══ Provided records ══
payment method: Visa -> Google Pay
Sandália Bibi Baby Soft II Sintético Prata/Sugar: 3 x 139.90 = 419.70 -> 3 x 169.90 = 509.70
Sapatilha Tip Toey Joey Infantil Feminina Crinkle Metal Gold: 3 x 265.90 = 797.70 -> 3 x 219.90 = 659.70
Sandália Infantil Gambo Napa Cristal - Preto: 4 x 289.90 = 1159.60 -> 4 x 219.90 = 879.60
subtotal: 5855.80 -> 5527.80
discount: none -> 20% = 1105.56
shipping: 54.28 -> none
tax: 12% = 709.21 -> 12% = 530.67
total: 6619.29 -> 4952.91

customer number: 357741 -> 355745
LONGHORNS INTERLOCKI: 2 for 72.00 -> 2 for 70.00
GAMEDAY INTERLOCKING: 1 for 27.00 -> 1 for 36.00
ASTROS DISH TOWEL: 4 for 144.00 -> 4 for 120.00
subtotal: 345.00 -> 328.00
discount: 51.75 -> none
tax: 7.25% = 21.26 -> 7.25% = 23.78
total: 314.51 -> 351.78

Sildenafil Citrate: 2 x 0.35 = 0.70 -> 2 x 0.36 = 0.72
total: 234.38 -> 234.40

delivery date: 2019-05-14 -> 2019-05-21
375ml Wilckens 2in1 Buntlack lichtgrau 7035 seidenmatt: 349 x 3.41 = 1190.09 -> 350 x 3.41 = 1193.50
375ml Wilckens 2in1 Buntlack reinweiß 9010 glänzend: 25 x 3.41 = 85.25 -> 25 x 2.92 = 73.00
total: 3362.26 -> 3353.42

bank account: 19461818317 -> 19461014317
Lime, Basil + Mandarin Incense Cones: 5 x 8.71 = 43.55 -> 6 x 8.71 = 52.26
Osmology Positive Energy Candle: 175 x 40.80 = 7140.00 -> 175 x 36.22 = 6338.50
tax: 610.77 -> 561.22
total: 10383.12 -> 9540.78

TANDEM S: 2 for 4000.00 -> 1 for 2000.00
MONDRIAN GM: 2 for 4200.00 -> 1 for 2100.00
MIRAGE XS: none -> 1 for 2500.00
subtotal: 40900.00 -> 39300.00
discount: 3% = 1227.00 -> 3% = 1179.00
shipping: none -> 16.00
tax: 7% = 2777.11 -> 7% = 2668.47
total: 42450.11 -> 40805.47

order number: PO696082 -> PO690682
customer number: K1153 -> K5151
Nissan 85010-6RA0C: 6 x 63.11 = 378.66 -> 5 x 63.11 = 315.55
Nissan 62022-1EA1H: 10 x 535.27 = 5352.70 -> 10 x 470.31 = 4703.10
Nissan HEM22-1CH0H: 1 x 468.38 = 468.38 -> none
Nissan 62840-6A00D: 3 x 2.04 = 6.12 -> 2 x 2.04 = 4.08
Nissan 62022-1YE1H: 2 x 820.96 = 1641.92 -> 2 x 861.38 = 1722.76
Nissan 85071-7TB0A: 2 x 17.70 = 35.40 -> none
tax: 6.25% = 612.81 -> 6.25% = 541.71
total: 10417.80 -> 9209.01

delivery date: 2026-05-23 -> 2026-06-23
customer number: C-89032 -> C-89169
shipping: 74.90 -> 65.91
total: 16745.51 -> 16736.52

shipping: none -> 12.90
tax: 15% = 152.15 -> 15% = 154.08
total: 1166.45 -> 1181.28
═══
» **Task**: Each line in the entries above, starting at the line with "Nissan 62022-1EA1H: 10" and ending at the line with "total: 16745.51 -> 16736.52", is to be printed exactly, and only those lines.

» **Task answer**:
Nissan 62022-1EA1H: 10 x 535.27 = 5352.70 -> 10 x 470.31 = 4703.10
Nissan HEM22-1CH0H: 1 x 468.38 = 468.38 -> none
Nissan 62840-6A00D: 3 x 2.04 = 6.12 -> 2 x 2.04 = 4.08
Nissan 62022-1YE1H: 2 x 820.96 = 1641.92 -> 2 x 861.38 = 1722.76
Nissan 85071-7TB0A: 2 x 17.70 = 35.40 -> none
tax: 6.25% = 612.81 -> 6.25% = 541.71
total: 10417.80 -> 9209.01

delivery date: 2026-05-23 -> 2026-06-23
customer number: C-89032 -> C-89169
shipping: 74.90 -> 65.91
total: 16745.51 -> 16736.52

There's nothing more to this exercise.